In questo giorni stanno venendo a galla, e trattandosi di  acqua si può dire a ragione, i problemi sulla gestione privata dell’acqua in conseguenza dell’applicazione della “legge Galli”. La legge 36/94 sancisce  il principio generale che  tutte le acque sono pubbliche, derivazione  e utilizzo sono soggette a concessione, prevedendo che i servizi idrici sono riorganizzati sulla base di ambiti territoriali ottimali e che le Regioni, sentite le province, provvedono alla delimitazione degli ambiti territoriali ottimali (ATO), allo scopo di favorire un governo migliore.

Successivamente l’articolo 35 della finanziaria 2001 ha stabilito che la distribuzione di tutti i servizi doveva essere privatizzata, anche quella dell’acqua, così come richiedono le tesi del neoliberismo globalizzante e come la Banca Mondiale e il Fondo Monetario internazionale chiedono a tutti i paesi, anche a quelli in via di sviluppo. Causa non  indifferente di espansione dei monopoli delle multinazionali dei servizi e di aumento della difficoltà di accesso da parte delle categorie più deboli.

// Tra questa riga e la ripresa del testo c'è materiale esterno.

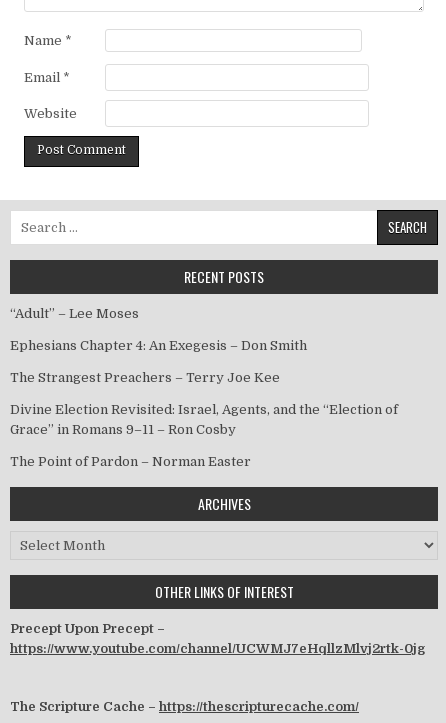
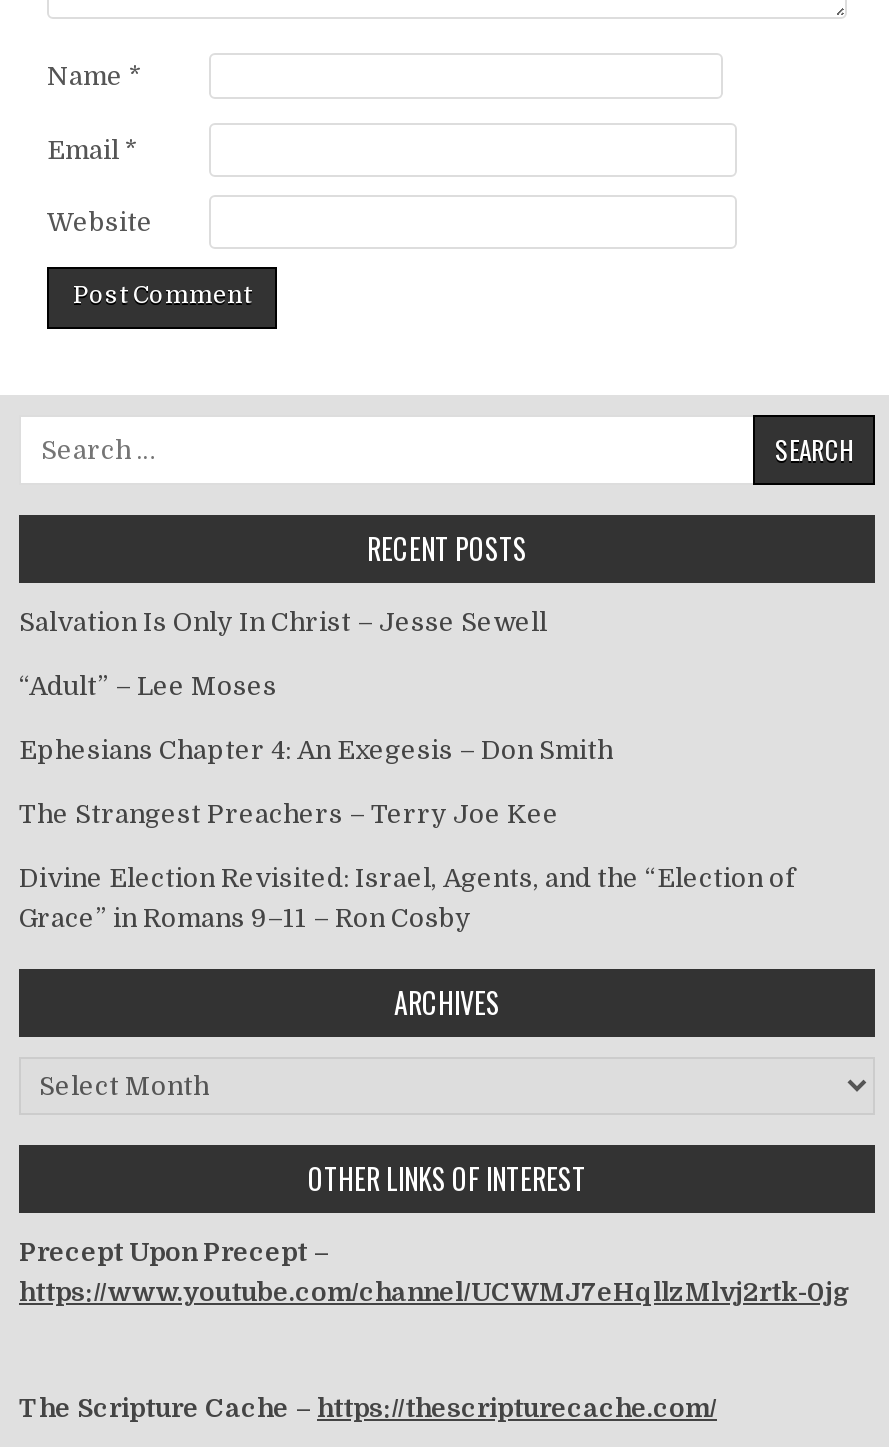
+ Salvation Is Only In Christ – Jesse Sewell

moved down: “Adult” – Lee Moses | Ephesians Chapter 4: An Exegesis – Don Smith | The Strangest Preachers – Terry Joe Kee | Divine Election Revisited: Israel, Agents, and the “Election of | Grace” in Romans 9–11 – Ron Cosby

- The Point of Pardon – Norman Easter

Come nei paesi più poveri anche in Italia adesso ci si sta accorgendo che la privatizzazione crea problemi non da  poco. Sulla base della legge regionale del Piemonte n. 13 del 1997 sono stati costituiti 5 ambiti ottimali sui sei previsti e la distribuzione, in base alle norme legislative, sta per essere affidata a gestori privati per ogni ambito. La gestione è effettuata da società per azioni, che potrebbero anche essere espressione di enti pubblici. Queste però, potendo sfruttare che di fatto una situazione di monopolio, perseguono fini meramente economici con tariffe doppie e o triple rispetto alla media regionale, non investendo per il reale miglioramento dei servizi.

Infatti la cosa più comoda  da fare per un gestore è preoccuparsi di vendere più acqua possibile, senza preoccuparsi di manutenzionare la rete o introdurre innovazioni tecniche ed incentivi per il risparmio ed il migliore utilizzo delle acque.  Invece uno degli obiettivi strategici della gestione della acque è proprio la necessità di governare la domanda e i relativi usi; è sbagliata la logica di dare sempre risposte a tutte le domande.

In questi giorni più di quaranta sindaci si sono coordinati per richiedere alla regione un revisione della propria legge allo scopo di rettificare quello che appare ormai come un evidente difetto di democrazia. Innanzi tutto perchè una legge impone la propria volontà su quella dei sindaci e poi perché non agisce nell’interesse della comunità ma anzi contro di essa.

Visto che comunque si è in presenza di una legislazione non risolvibile a livello regionale si pensa già ad un coordinamento nazionale di sindaci proprio per rivendicare un cambiamento e per ristabilire il principio di acqua come bene pubblico da gestire nell’interesse di tutti con intenti sociali.

È dovuto passare un po’ di tempo prima che in molti ci si accorgesse dei danni che il neoliberismo globalizzante può fare in tema di bisogni sociali, ma, dopo che molta acqua è passata sotto i ponti, forse adesso qualcosa si sta muovendo.